Start of Block

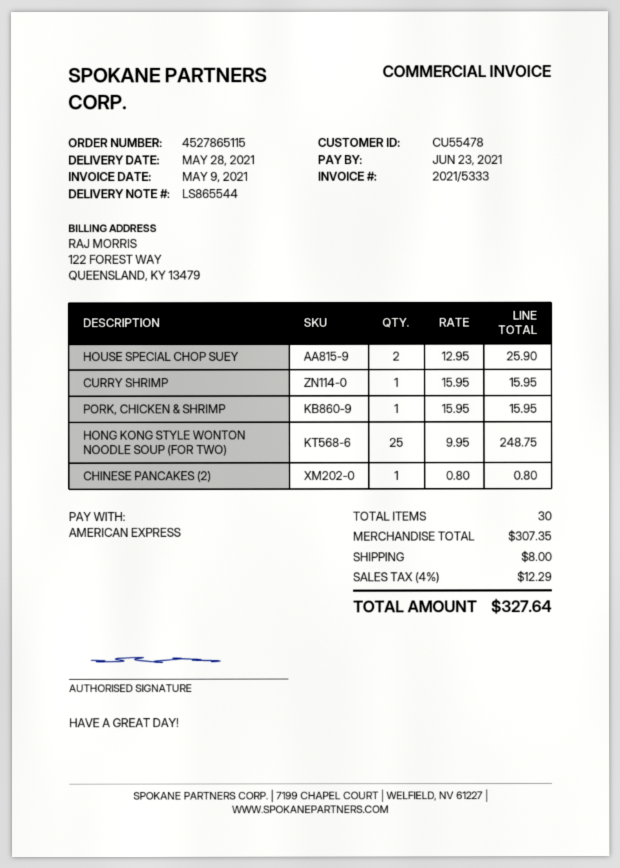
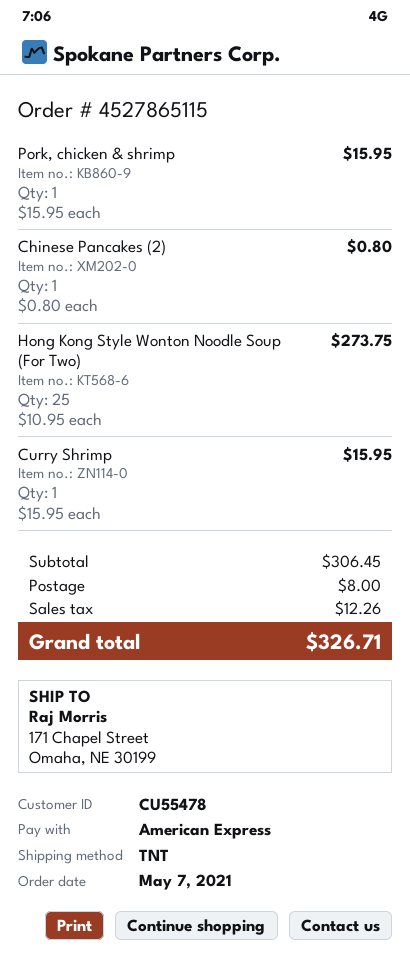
HOUSE SPECIAL CHOP SUEY: 2 x 12.95 = 25.90 -> none
HONG KONG STYLE WONTON NOODLE SOUP (FOR TWO): 25 x 9.95 = 248.75 -> 25 x 10.95 = 273.75
subtotal: 307.35 -> 306.45
tax: 12.29 -> 12.26
total: 327.64 -> 326.71

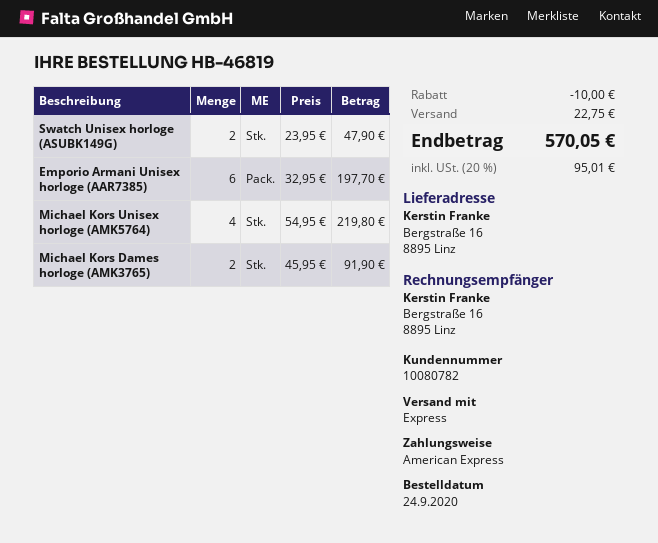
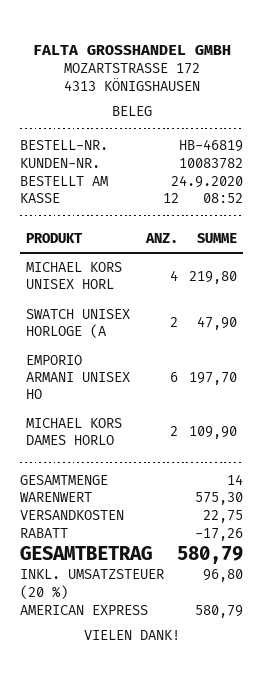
customer number: 10080782 -> 10083782
Michael Kors Dames horloge (AMK3765): 2 for 91.90 -> 2 for 109.90
discount: 10.00 -> 17.26
tax: 20% = 95.01 -> 20% = 96.80
total: 570.05 -> 580.79

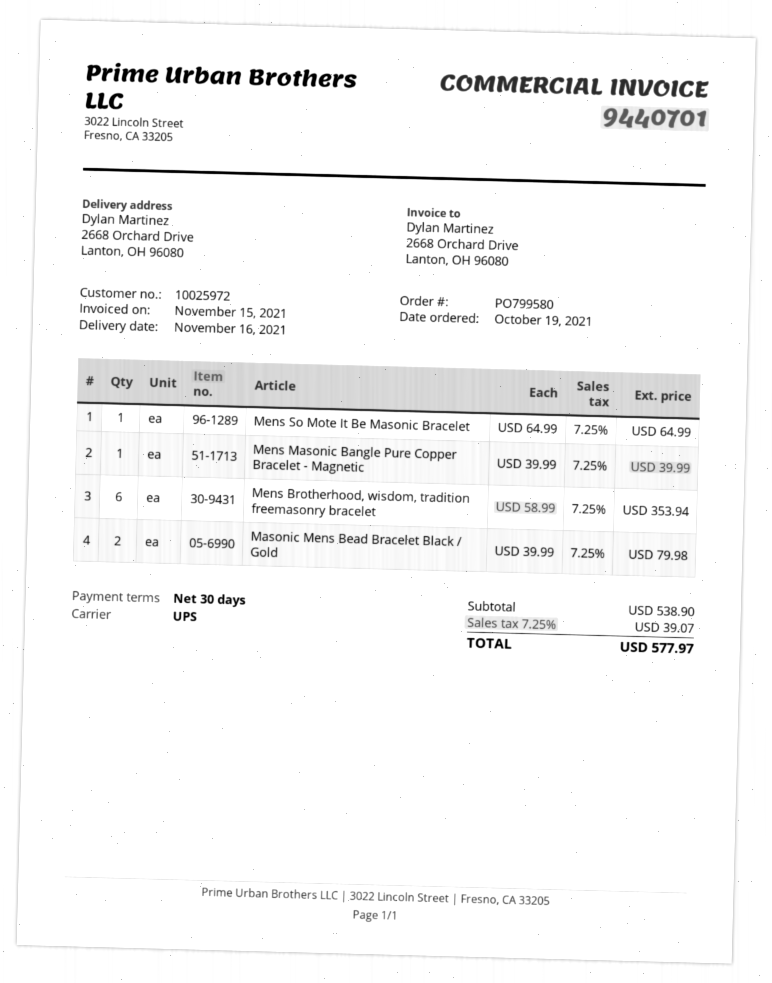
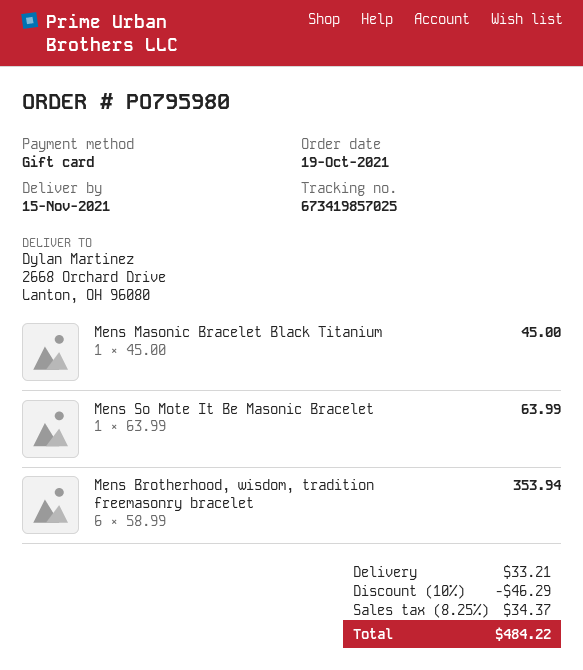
order number: PO799580 -> PO795980
delivery date: 2021-11-16 -> 2021-11-15
Mens So Mote It Be Masonic Bracelet: 1 x 64.99 = 64.99 -> 1 x 63.99 = 63.99
Mens Masonic Bangle Pure Copper Bracelet - Magnetic: 1 x 39.99 = 39.99 -> none
Masonic Mens Bead Bracelet Black / Gold: 2 x 39.99 = 79.98 -> none
Mens Masonic Bracelet Black Titanium: none -> 1 x 45.00 = 45.00
discount: none -> 10% = 46.29
shipping: none -> 33.21
tax: 7.25% = 39.07 -> 8.25% = 34.37
total: 577.97 -> 484.22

End of Block

- WORK REQUIRED -
All records should be output exactly, with the pictures left out.

- SOLUTION FOR THIS TASK -
HOUSE SPECIAL CHOP SUEY: 2 x 12.95 = 25.90 -> none
HONG KONG STYLE WONTON NOODLE SOUP (FOR TWO): 25 x 9.95 = 248.75 -> 25 x 10.95 = 273.75
subtotal: 307.35 -> 306.45
tax: 12.29 -> 12.26
total: 327.64 -> 326.71

customer number: 10080782 -> 10083782
Michael Kors Dames horloge (AMK3765): 2 for 91.90 -> 2 for 109.90
discount: 10.00 -> 17.26
tax: 20% = 95.01 -> 20% = 96.80
total: 570.05 -> 580.79

order number: PO799580 -> PO795980
delivery date: 2021-11-16 -> 2021-11-15
Mens So Mote It Be Masonic Bracelet: 1 x 64.99 = 64.99 -> 1 x 63.99 = 63.99
Mens Masonic Bangle Pure Copper Bracelet - Magnetic: 1 x 39.99 = 39.99 -> none
Masonic Mens Bead Bracelet Black / Gold: 2 x 39.99 = 79.98 -> none
Mens Masonic Bracelet Black Titanium: none -> 1 x 45.00 = 45.00
discount: none -> 10% = 46.29
shipping: none -> 33.21
tax: 7.25% = 39.07 -> 8.25% = 34.37
total: 577.97 -> 484.22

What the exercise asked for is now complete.